Hellwach kamen die Bayern aus der Pause zurück. Gomez' Kopfball auf Lahms Flanke verfehlte knapp den Kasten (48.). Auf der Gegenseite prüfte Benzema Neuer (55.). Zunehmend kontrollierten die Bayern die Partie, die nun deutlich ruhiger verlief. Auf beiden Seiten fehlte jetzt der letzte Pass. Doch mit jeder Minute, die verrann, schien Reals Kickern klar zu werden, dass es hier für sie eine Menge zu verlieren gab. Die Bürde, favorisiert zu sein, hatte ja am Abend zuvor den Erzrivalen Barcelona im eigenen Stadion gegen zehn Chelsea-Kicker erdrückt - sollte es auch hier so kommen?

Ronaldo und Co. versuchten einen Zwischenspurt, heraus sprangen nur zwei Freistöße, die Reals Wunderstürmer mal in den Nachthimmel, mal in Neuers fangbereite Arme schoss. Kaka kam für di Maria; die Bayern, obwohl frischer wirkend, drosselten zusehends das Spieltempo.

Um blitzschnell zuzuschlagen. In der 85. Minute drang Robben links in den Strafraum ein, legte quer auf Gomez, der freistehend aus zehn Metern nicht abschloss, sondern den Ball stoppte - und vertändelte. Da war sie, die Riesenchance für den K.o.-Schlag, wie im Hinspiel, wieder für Gomez. Diesmal aber stellte sich der Torjäger täppisch an.

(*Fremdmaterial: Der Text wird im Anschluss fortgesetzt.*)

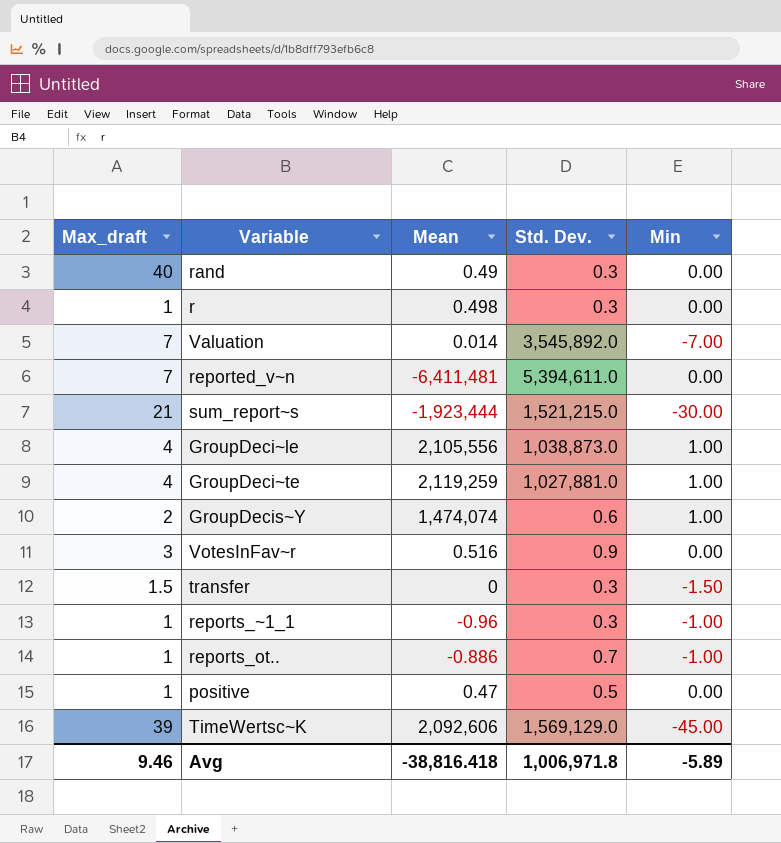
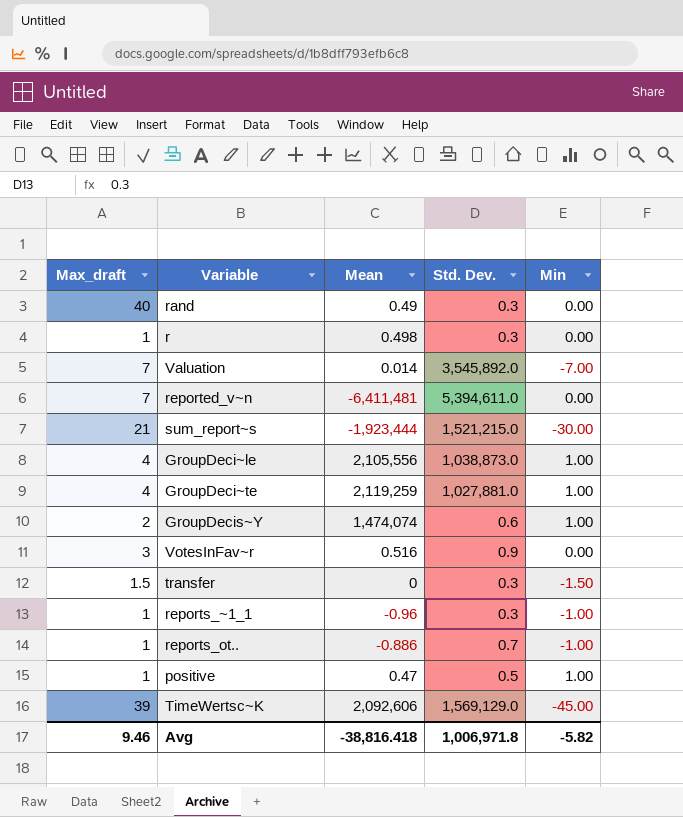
positive | Min: 0.00 -> 1.00
Avg | Min: -5.89 -> -5.82

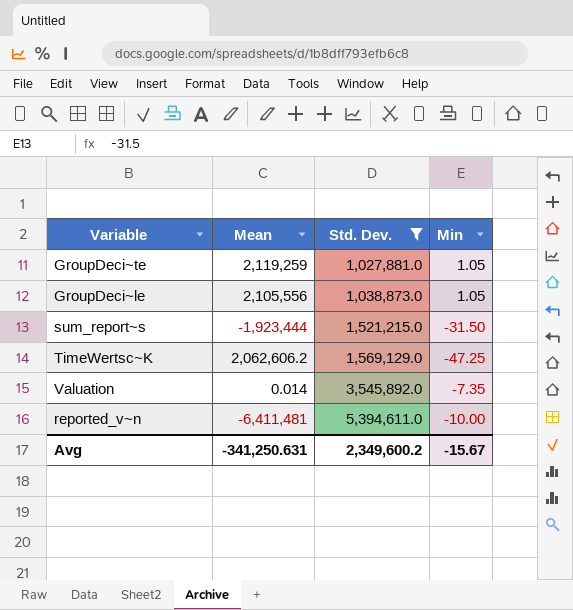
filter: none -> Std. Dev. >= 1,027,881.0
row order: none -> Std. Dev. ascending
column Max_draft | position: 1 -> none
GroupDeci~te | Min: 1.00 -> 1.05
GroupDeci~le | Min: 1.00 -> 1.05
sum_report~s | Min: -30.00 -> -31.50
TimeWertsc~K | Mean: 2,092,606 -> 2,062,606.2
TimeWertsc~K | Min: -45.00 -> -47.25
Valuation | Min: -7.00 -> -7.35
reported_v~n | Min: 0.00 -> -10.00
Avg | Mean: -38,816.418 -> -341,250.631
Avg | Std. Dev.: 1,006,971.8 -> 2,349,600.2
Avg | Min: -5.82 -> -15.67

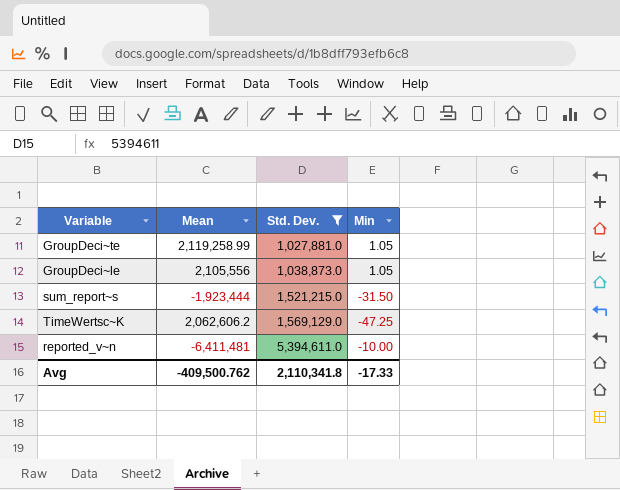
row Valuation: 0.014 | 3,545,892.0 | -7.35 -> none
GroupDeci~te | Mean: 2,119,259 -> 2,119,258.99
Avg | Mean: -341,250.631 -> -409,500.762
Avg | Std. Dev.: 2,349,600.2 -> 2,110,341.8
Avg | Min: -15.67 -> -17.33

Verlängerung. Real griff noch einmal an. Bayern-Trainer Heynckes brachte Müller für den abgekämpften Ribery. Real-Coach Mourinho brachte Higuain für Benzema und Granero für Özil. Luiz Gustavo und Badstuber sahen Gelb, wie Alaba sind nun auch sie im Finale gesperrt. Die letzten Minuten Hochspannung. Neuer zieht Granero, der Spanier fällt theatralisch und kassiert Gelb.

Einen Real-Konter macht Higuain zunichte, der ohne Not ins Abseits tappt. Mourinhos zweiter Anzug passt nicht. Die Bayern retten sich ins Elfmeterschießen - und zeigten letztlich die besseren Nerven. Zweimal tauchte Torwart Neuer ins rechte untere Toreck und parierte die Schüsse von Cristiano Ronaldo und Kaka, dann brach Schweinsteigers Treffer alle Dämme.

Am Ende zeigte auch Real-Trainer José Mourinho Größe. Er ging in die Kabine der jubelnden Bayern und beglückwünschte jeden Spieler einzeln. "Das hatte Stil", fand Kollege Heynckes - am Ende war er doch wieder beeindruckt von Real Madrid.